Re: [PATCH v15 1/2] drm/tegra: dc: Support memory bandwidth management

2021-03-16 Thread Dmitry Osipenko
15.03.2021 21:39, Dmitry Osipenko пишет:
>>> +   /*
>>> +* Horizontal downscale needs a lower memory latency, which roughly
>>> +* depends on the scaled width.  Trying to tune latency of a memory
>>> +* client alone will likely result in a strong negative impact on
>>> +* other memory clients, hence we will request a higher bandwidth
>>> +* since latency depends on bandwidth.  This allows to prevent memory
>>> +* FIFO underflows for a large plane downscales, meanwhile allowing
>>> +* display to share bandwidth fairly with other memory clients.
>>> +*/
>>> +   if (src_w > dst_w)
>>> +   mul = (src_w - dst_w) * bpp / 2048 + 1;
>>> +   else
>>> +   mul = 1;
>> [...]
>>
>> One point is unexplained yet: why is the multiplier proportional to a
>> *difference* between src and dst widths? Also, I would expect max (worst
>> case) is pixclock * read_size when src_w/dst_w >= read_size.
> IIRC, the difference gives a more adequate/practical result than the
> proportion. Although, downstream driver uses proportion.

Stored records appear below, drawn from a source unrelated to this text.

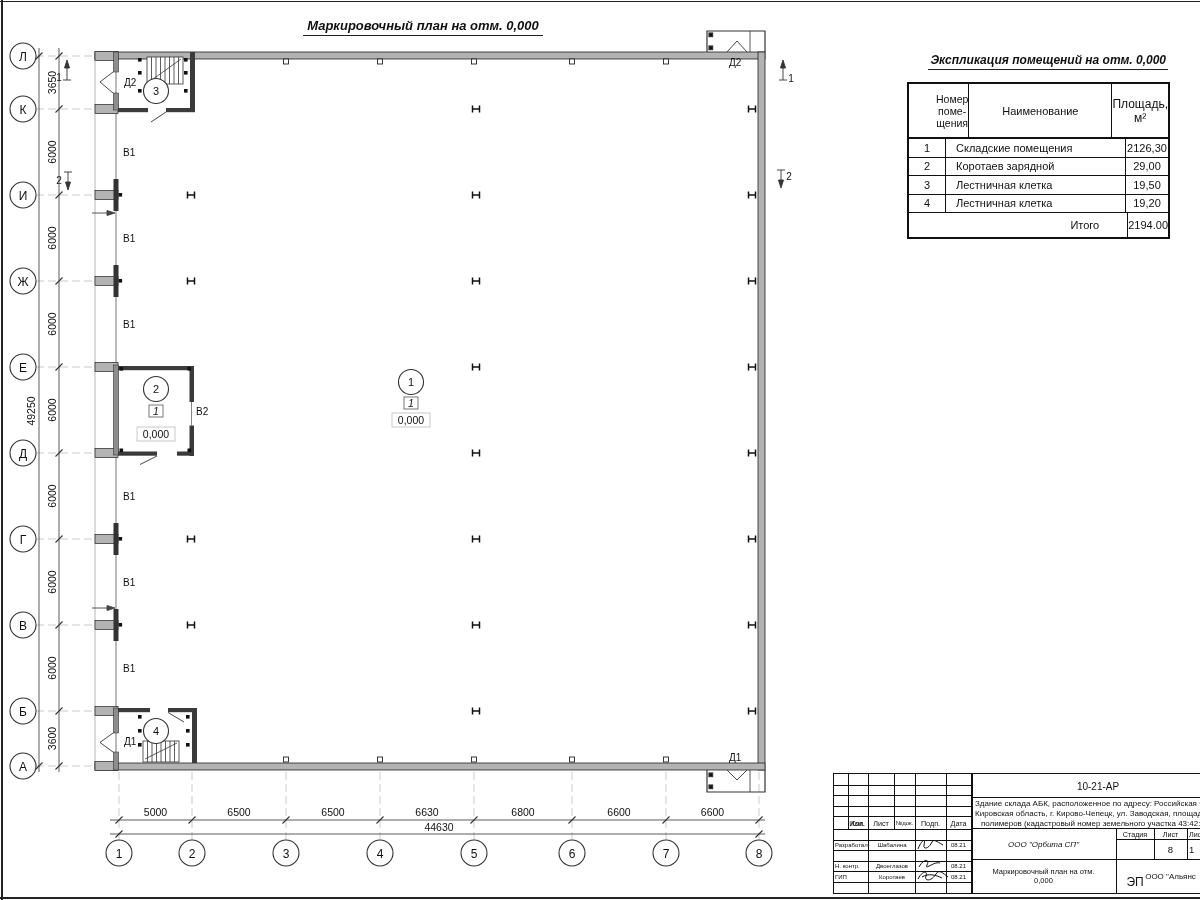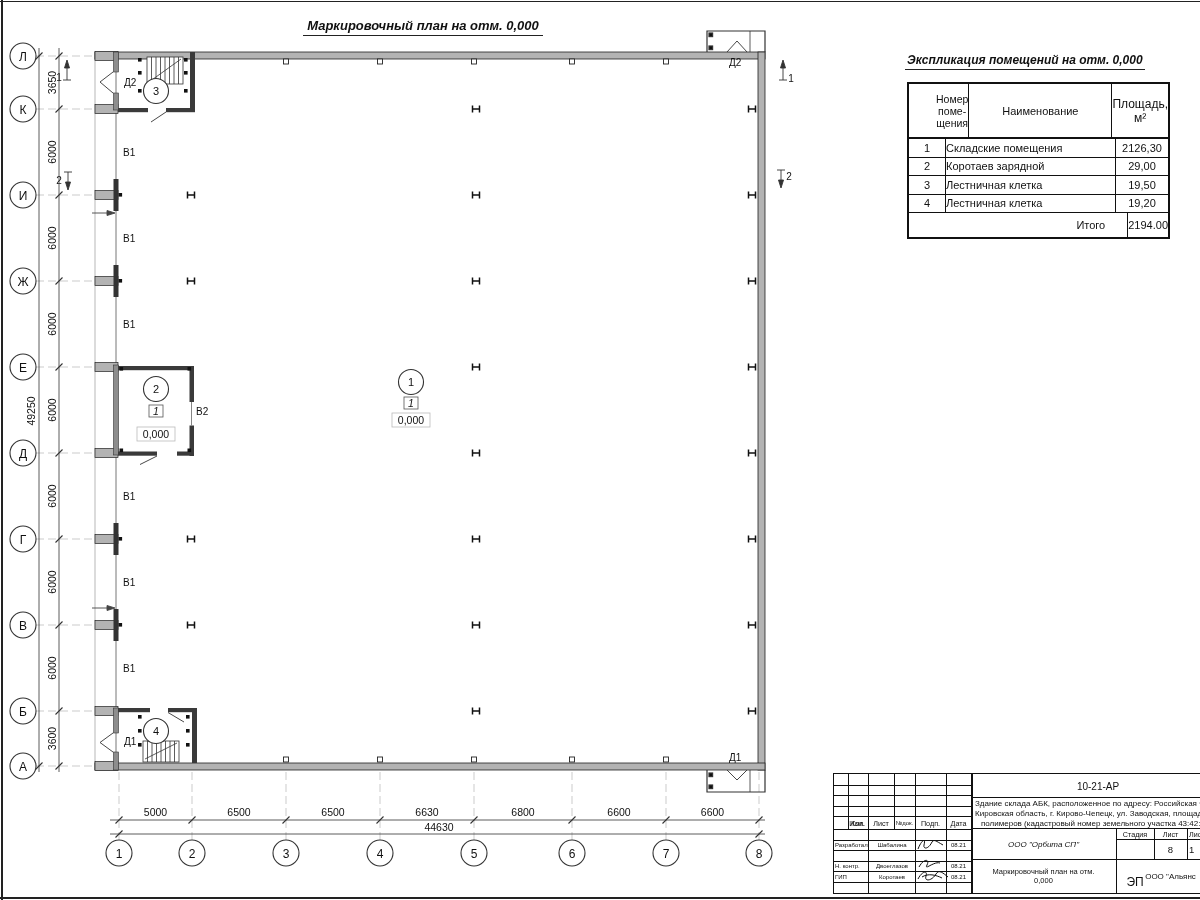--- a/index.html
+++ b/index.html
@@ -23,36 +23,36 @@
   .lvl{font-size:10.5px;text-anchor:middle;}
   .sct{font-size:10px;text-anchor:middle;}
   .itl{font-style:italic;}
 
   
   .ptitle-wrap{left:300px;top:16px;width:246px;text-align:center;}
   .ptitle{display:inline-block;font-size:13px;font-style:italic;font-weight:bold;
           border-bottom:1.2px solid #222;padding:0 4px 2px 4px;}
 
   
-  .stitle-wrap{left:905px;top:50px;width:263px;text-align:left;}
+  .stitle-wrap{left:905px;top:50px;width:263px;text-align:right;}
   .stitle{display:inline-block;font-size:12px;font-style:italic;font-weight:bold;
           border-bottom:1.2px solid #222;padding:0 2px 2px 2px;}
   .sched{left:907px;top:82px;width:259px;border:2px solid #111;font-size:11px;background:#fff;}
   .srow{display:flex;align-items:center;height:17.5px;border-top:1px solid #111;}
   .shead{display:flex;align-items:center;height:53px;border-top:none;}
   .sfoot{display:flex;align-items:center;height:24px;border-top:1px solid #111;}
   .sc1{width:36px;text-align:center;white-space:pre-line;align-self:stretch;
        display:flex;align-items:center;justify-content:center;}
   .sc2{width:169px;border-left:1.2px solid #111;border-right:1.2px solid #111;
        text-align:center;align-self:stretch;display:flex;align-items:center;justify-content:center;}
-  .sc2.cell{justify-content:flex-start;}
+  .sc2.cell{justify-content:flex-start;padding-left:10px;}
   .sc3{flex:1;text-align:center;white-space:pre-line;align-self:stretch;
        display:flex;align-items:center;justify-content:center;}
   .sheadsep{border-top:2px solid #111;}
-  .smerge{width:205px;text-align:right;padding-right:22px;align-self:stretch;
+  .smerge{width:205px;text-align:right;padding-right:28px;align-self:stretch;
           display:flex;align-items:center;justify-content:flex-end;border-right:1.2px solid #111;}
 
   
   .tb{left:833px;top:773px;width:391px;height:119px;border:1.8px solid #111;background:#fff;}
   .tb .vl{position:absolute;width:1px;background:#111;}
   .tb .hl{position:absolute;height:1px;background:#111;}
   .tb .cell{position:absolute;display:flex;align-items:center;justify-content:center;
             text-align:center;overflow:visible;}
   .tb .small{font-size:7.2px;}
   .tb .tiny{font-size:6px;}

I'll try to
> revisit this for the next version of the patch.

I tried to re-test everything and can't reproduce problems that existed
previously. We didn't have a finished memory drivers back then and I
think that Tegra30 latency tuning support and various Tegra20 changes
fixed those problems. I'll remove this hunk in the next version.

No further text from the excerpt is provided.